Let $A \in M_{m \times n}(\mathbb{F})$. We define a map $L_{A} \colon \mathbb{F}^{n} \rightarrow \mathbb{F}^{m}$ by $$L_{A}(x)=Ax \;\; \forall a \in \mathbb{F}^{n},$$

called the left-product map by $A$.

 

$\underline{Ex}$

$$A = \begin{bmatrix} 1 & 2 & 1 \\ 0 & 1 & 2 \end{bmatrix} \in M_{2 \times 3}(\mathbb{R})$$

$$L_{A} \colon \mathbb{R}^{3} \rightarrow \mathbb{R}^{2};\, L_{A}(x)=L_{A} \begin{bmatrix} x_{1} \\ x_{2} \\ x_{3} \end{bmatrix} =\begin{bmatrix} 1 & 2 & 1 \\ 0 & 1 & 2 \end{bmatrix} \begin{bmatrix} x_{1} \\ x_{2} \\ x_{3} \end{bmatrix} = \begin{bmatrix} x_{1}+2x_{2}+x_{3} \\ x_{2}+2x_{3} \end{bmatrix}$$

 

$\underline{Thm}$ (Basic Properties of Left-product maps)

Let $A, B \in M_{m \times n}(\mathbb{F})$, and let $\beta, \gamma$ be the standard ordered bases for $\mathbb{F}^{m},\mathbb{F}^{n}$, respectively.
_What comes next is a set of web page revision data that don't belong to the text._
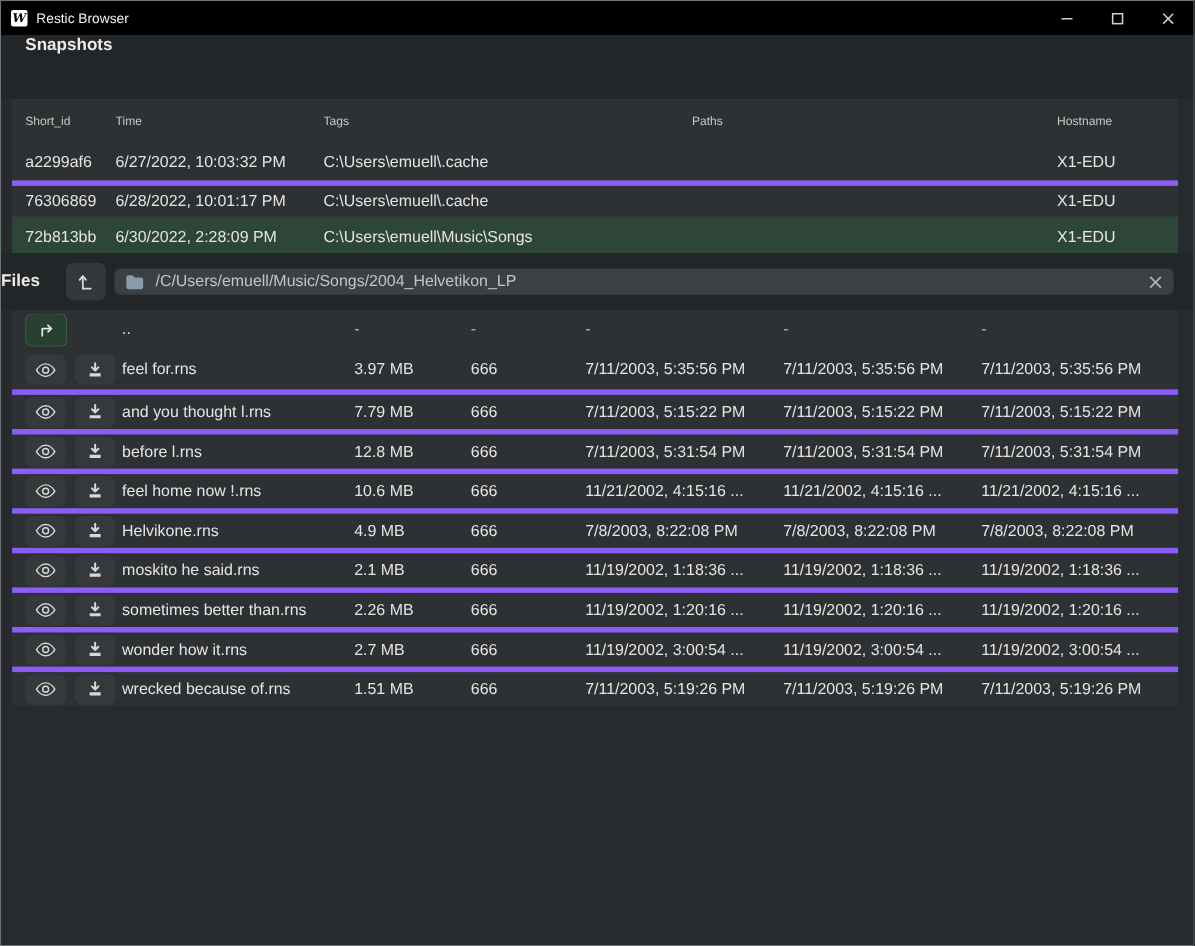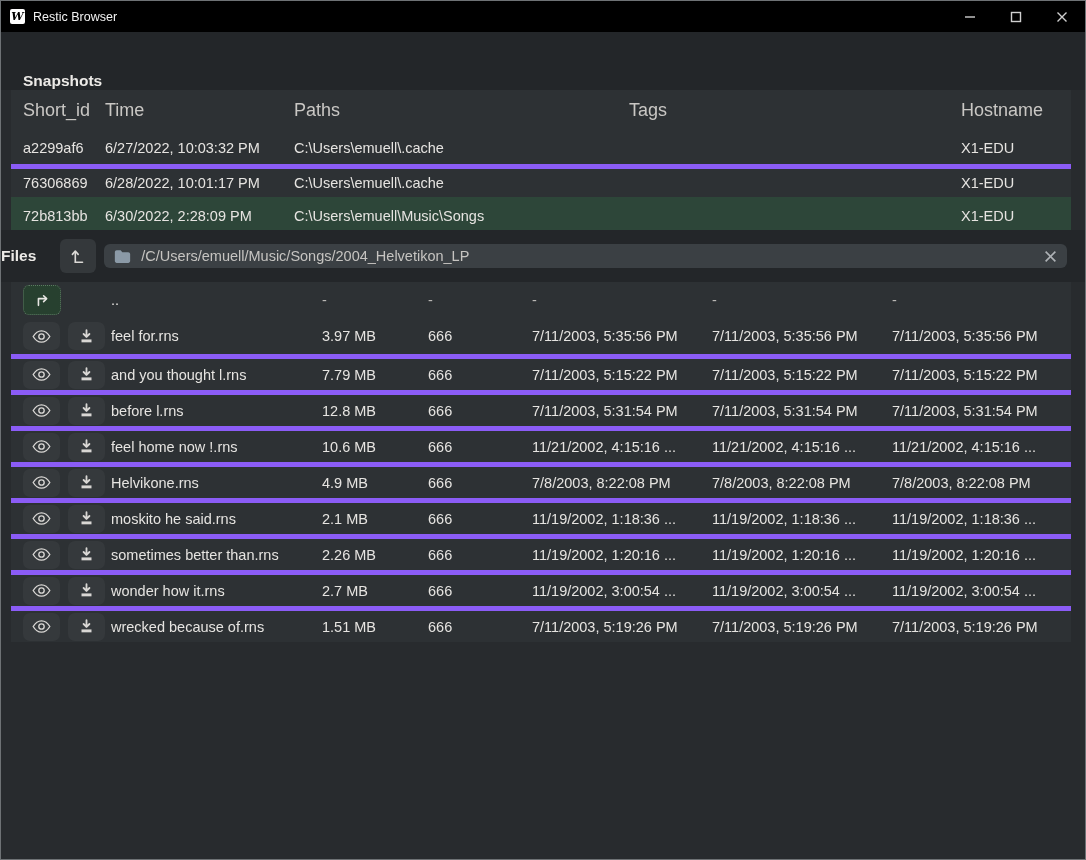--- a/index.html
+++ b/index.html
@@ -45,7 +45,7 @@
   .repo-path { margin-left:16px; font-size:15.5px; color:#7d8286; }
   
   .section-strip { background:#232629; }
-  .snapshots-strip { height:58px; display:flex; align-items:flex-end; }
+  .snapshots-strip { height:58px; display:flex; align-items:flex-start; }
   .section-heading { margin-left:22px; font-size:15.5px; font-weight:bold; color:#eceae7; }
   
   .panel { background:#2d3134; }

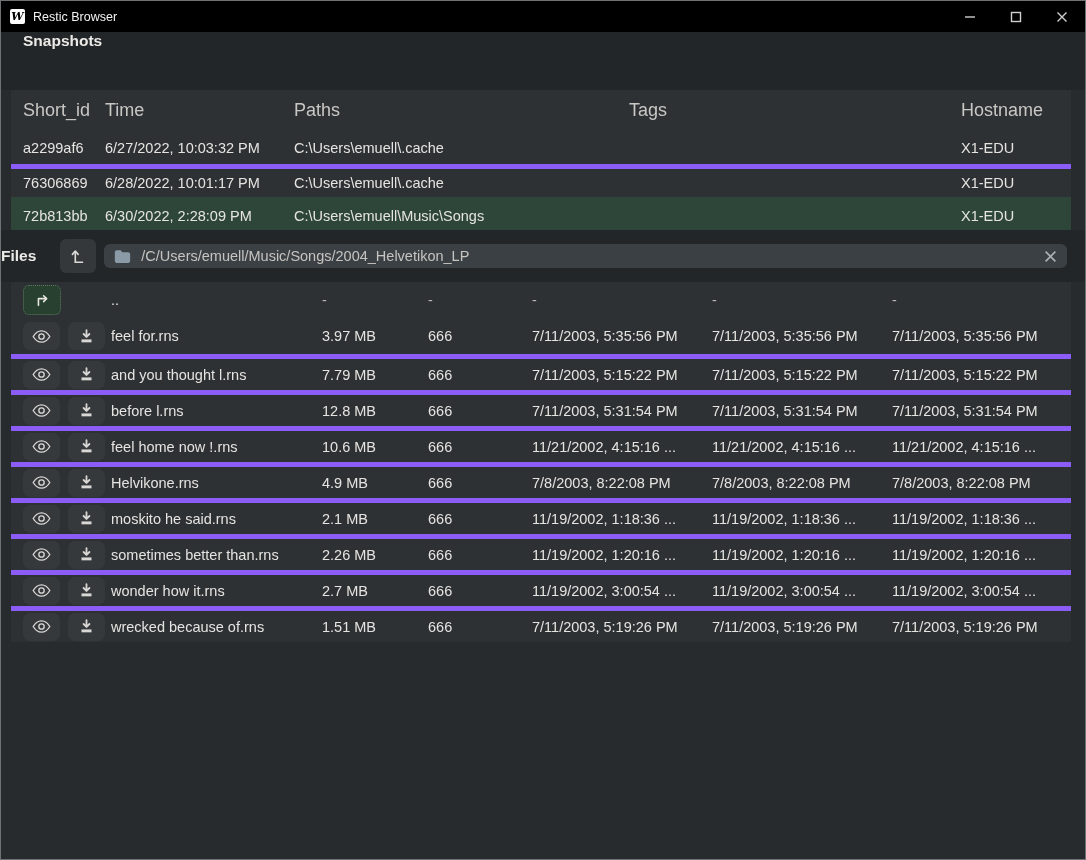--- a/index.html
+++ b/index.html
@@ -50,7 +50,7 @@
   
   .panel { background:#2d3134; }
   .tbl-header, .tbl-row { display:grid; align-items:center; }
-  .tbl-header { height:41px; color:#c9c7c4; font-size:18px; }
+  .tbl-header { height:41px; color:#c9c7c4; font-size:11px; }
   .tbl-row { font-size:14.5px; color:#e6e4e1; }
   .tbl-row + .tbl-row { border-top:5px solid #8b5cf6; }
   .cell { padding-right:8px; white-space:nowrap; overflow:hidden; text-overflow:ellipsis; }

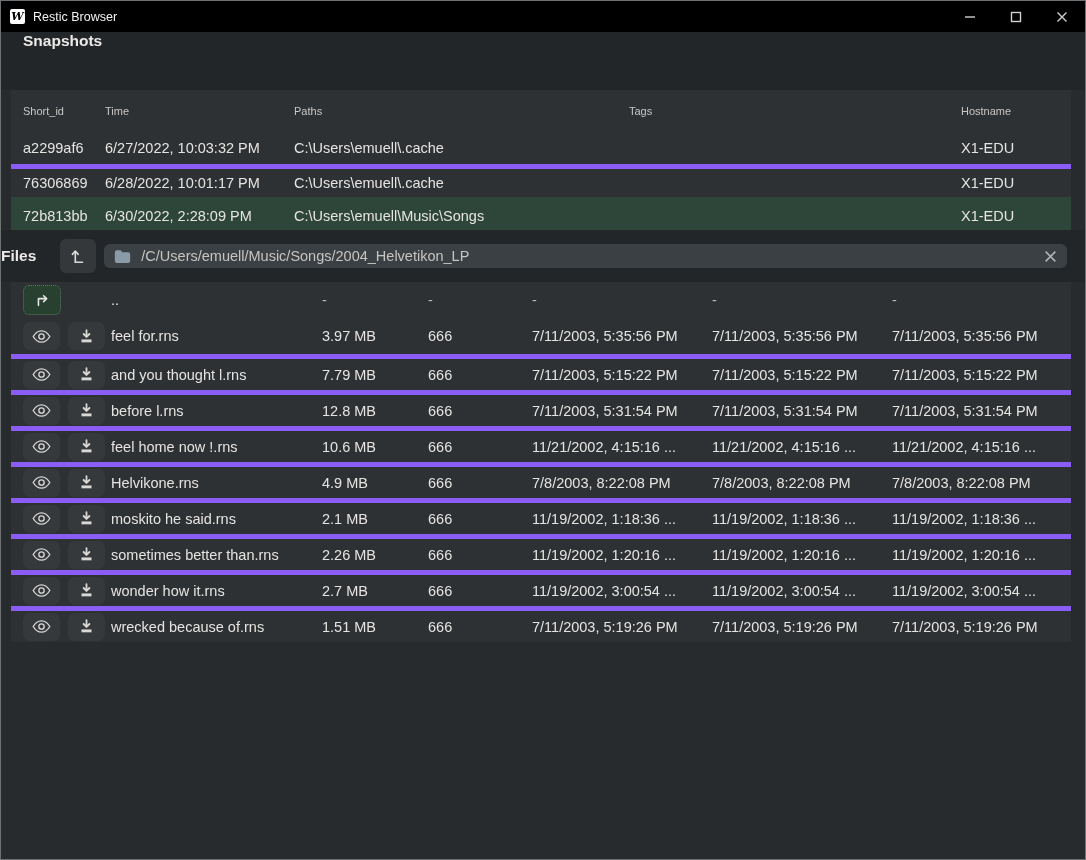--- a/index.html
+++ b/index.html
@@ -130,8 +130,8 @@
       <div class="tbl-header snap-grid">
         <div class="cell">Short_id</div>
         <div class="cell">Time</div>
+        <div class="cell">Tags</div>
         <div class="cell">Paths</div>
-        <div class="cell">Tags</div>
         <div class="cell">Hostname</div>
       </div>
       <div class="snap-rows" id="snap-rows">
Then the following hold:

$(1)$ $L_{A} \colon \mathbb{F}^{m} \rightarrow \mathbb{F}^{n}$ is linear.

$(2)$ $[L_{A}]_{\beta}^{\gamma}=A$

$(3)$ $L_{A}=L_{B} \Leftrightarrow A=B$

$(4)$ $L_{A+B}=L_{A}+L_{B},\, L_{aA}=aL_{A}\,(a \in \mathbb{F})$

$(5)$ If $T \colon \mathbb{F}^{m} \rightarrow \mathbb{F}^{n}$ is linear, $\exists ! C \in M_{m \times n}(\mathbb{F})\,s.t.\, T=L_{C},\, C=[T]_{\beta}^{\gamma}$

$(6)$ If $E \in M_{n \times p}(\mathbb{F})$, then $L_{AE}=L_{A}L_{E}$

$(7)$ If $n=m$, then $L_{I_{n}}=I_{\mathbb{F}^{n}}$

 

$\underline{Proof}$

$(1)$

$A(ax+y)=aAx+Ay\;\; \forall x,y \in \mathbb{F}^{m},\, \forall a \in \mathbb{F}$

 

$(2)$

$L_{A}(e_{j})=Ae_{j}$ is the j-th column of $A$.

The j-th column of $[L_{A}]_{\beta}^{\gamma}$ is $[L_{A}(e_{j})]_{\gamma}$ by definition.

$$\begin{equation} \begin{split} [L_{A}(e_{j})]_{\gamma} & = [Ae_{j}]_{\gamma} \\ & = Ae_{j} \\ & = the\,j-th\,column\,of\,A \end{split}\end{equation}$$

So, $[L_{A}]_{\beta}^{\gamma}=A.$

 

$(3)$

$L_{A}=L_{B} \Rightarrow [L_{A}]_{\beta}^{\gamma}=[L_{B}]_{\beta}^{\gamma}$ by (2).

$(\Leftarrow)$ By definition.

 

$(4)$

By definition & thm.

 

$(5)$

Let $C=[T]_{\beta}^{\gamma}.$ For $x=\begin{bmatrix} x_{1} \\ \vdots \\ x_{n} \end{bmatrix} \in \mathbb{F}^{n}$,

$$T(x)=[T(x)]_{\gamma}=[T]_{\beta}^{\gamma}[x]_{\beta}=Cx=L_{C}(x)$$

 

$(6)$

By definitinon.

 

$(7)$

If $m=n$, then $\beta=\gamma$. Then $[L_{I_{n}}]_{\beta}=I_{n}=[I_{\mathbb{F}^{n}]_{\beta}$.

 

$\underline{Thm}$

Let $A \in M_{m \times n},\, B \in M_{n \times p},\, M_{p \times r}$.

Then $A(BC)=(AB)C$. (associativity)

 

$\underline{Proof}$

$$\begin{equation} \begin{split} A(BC) & = L_{A}L_{BC} \\ & = L_{A}(L_{B}L_{C}) \\ & = (L_{A}L_{B})L_{C} \\ & = \cdots \\ & = L_{(AB)C} \end{split} \end{equation}$$

by above thm (7).

So, by above thm (3), $A(BC)=(AB)C$.